As technology continues to progress and hackers continue to hack, it’s no surprise that professionals like Eric Diehl, VP of security systems & technology and business security services at Technicolor, are becoming evermore vigilant about ensuring that appropriate security protocols are in place to protect entertainment content.
“One of the biggest things that I am seeing today is BYOD (Bring Your Own Device). Now everyone is advocating it, as soon as you open that door you open it to the bad guys, the hackers,” says Diehl.
At Technicolor’s Security & Content Protection laboratories, where Diehl works with a team of 30 international security experts, the mission is to research the content solutions of the future, secure products and services, and evaluate their level of security.
Encryption and watermarking is used to protect data in transit.
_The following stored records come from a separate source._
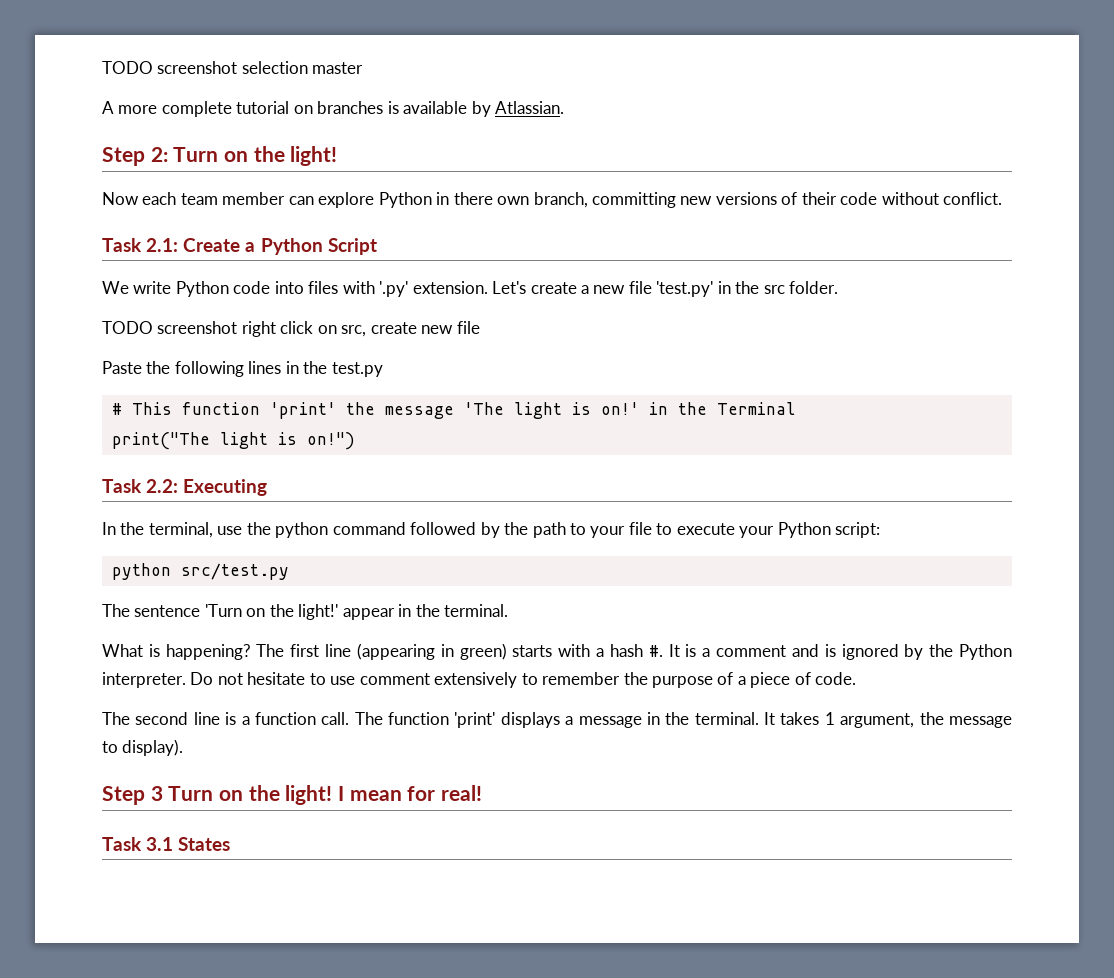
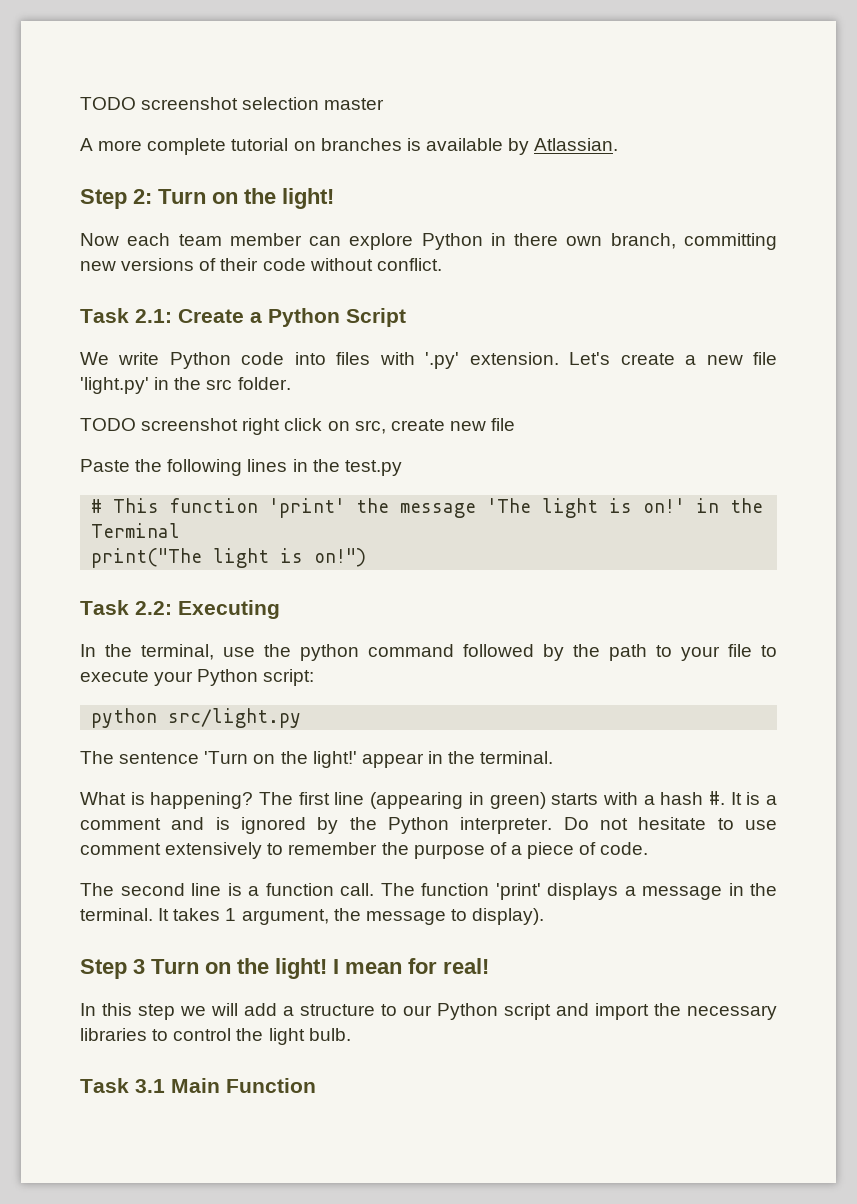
- Let's create a new file 'test.py' in the src folder.
+ Let's create a new file 'light.py' in the src folder.
- python src/test.py
+ python src/light.py
+ In this step we will add a structure to our Python script and import the necessary libraries to control the light bulb.
- Task 3.1 States
+ Task 3.1 Main Function

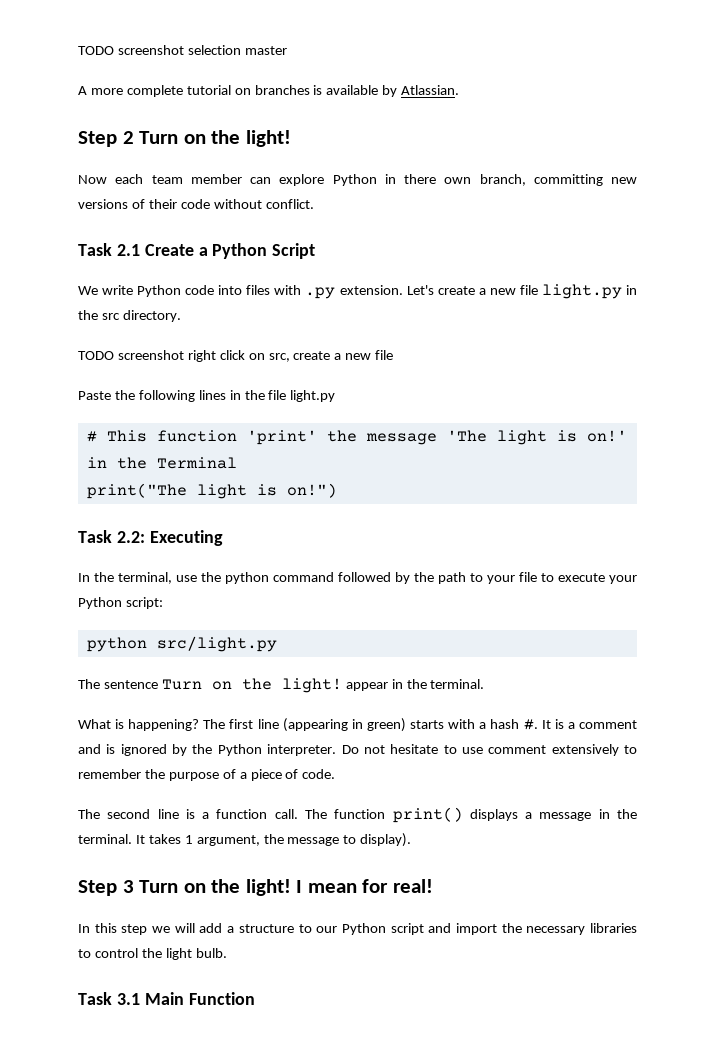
- Step 2: Turn on the light!
+ Step 2 Turn on the light!
- Task 2.1: Create a Python Script
+ Task 2.1 Create a Python Script
- We write Python code into files with '.py' extension.
+ We write Python code into files with .py extension.
- Let's create a new file 'light.py' in the src folder.
+ Let's create a new file light.py in the src directory.
- TODO screenshot right click on src, create new file
+ TODO screenshot right click on src, create a new file
- Paste the following lines in the test.py
+ Paste the following lines in the file light.py
- The sentence 'Turn on the light!' appear in the terminal.
+ The sentence Turn on the light! appear in the terminal.
- The function 'print' displays a message in the terminal.
+ The function print() displays a message in the terminal.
With leakage of early content being the studios’ and airlines’ main concerns, the security goals that Diehl proposes are tracing the source and controlling the usage of the content. “It’s about creating new concepts, systems, and designing them.”
So what exactly does this system mean for IFE? “Technicolor’s ContentArmor solution sends the same encrypted content to all receivers. Each authorised receiver decrypts the encrypted content, embeds invisible and inaudible watermarks unique to the receiver and adds visible marks. It offers high security and individual forensics marking while simplifying the logistics and content preparation,” explains Diehl.
Oliver de Courson, VP of media services sales at Technicolor, notes that “the overarching premise for IFE is driven by early window movies. That is why the security is so important. We protect the studios as content providers. We protect IFE and the business proposal.”
Adds Diehl: “What IFE is facing now is something we’ve been facing for three, five years in the Set Top Box and gateway market. Now that it’s open to the Internet, we’re facing exactly the same problem.”
Knowing that “hackers always find a way”, Diehl’s team says it has become a challenge fighting “the bad guys”.
“It’s a constant evolving challenge,” notes Courson, “but we constantly stay ahead.”
Diehl recently gave a security presentation at the Technology Committee gathering in Burbank, and was then asked by APEX to present at this year’s EXPO, which he did last week. “Based on the fact of how highly received it was,” explains Bryan Rusenko, VP of strategy & technology, IFE at Technicolor, he (Diehl) was asked to speak at this conference.” Both of Diehl’s presentations have generated great interest to the airlines and IFE distribution companies.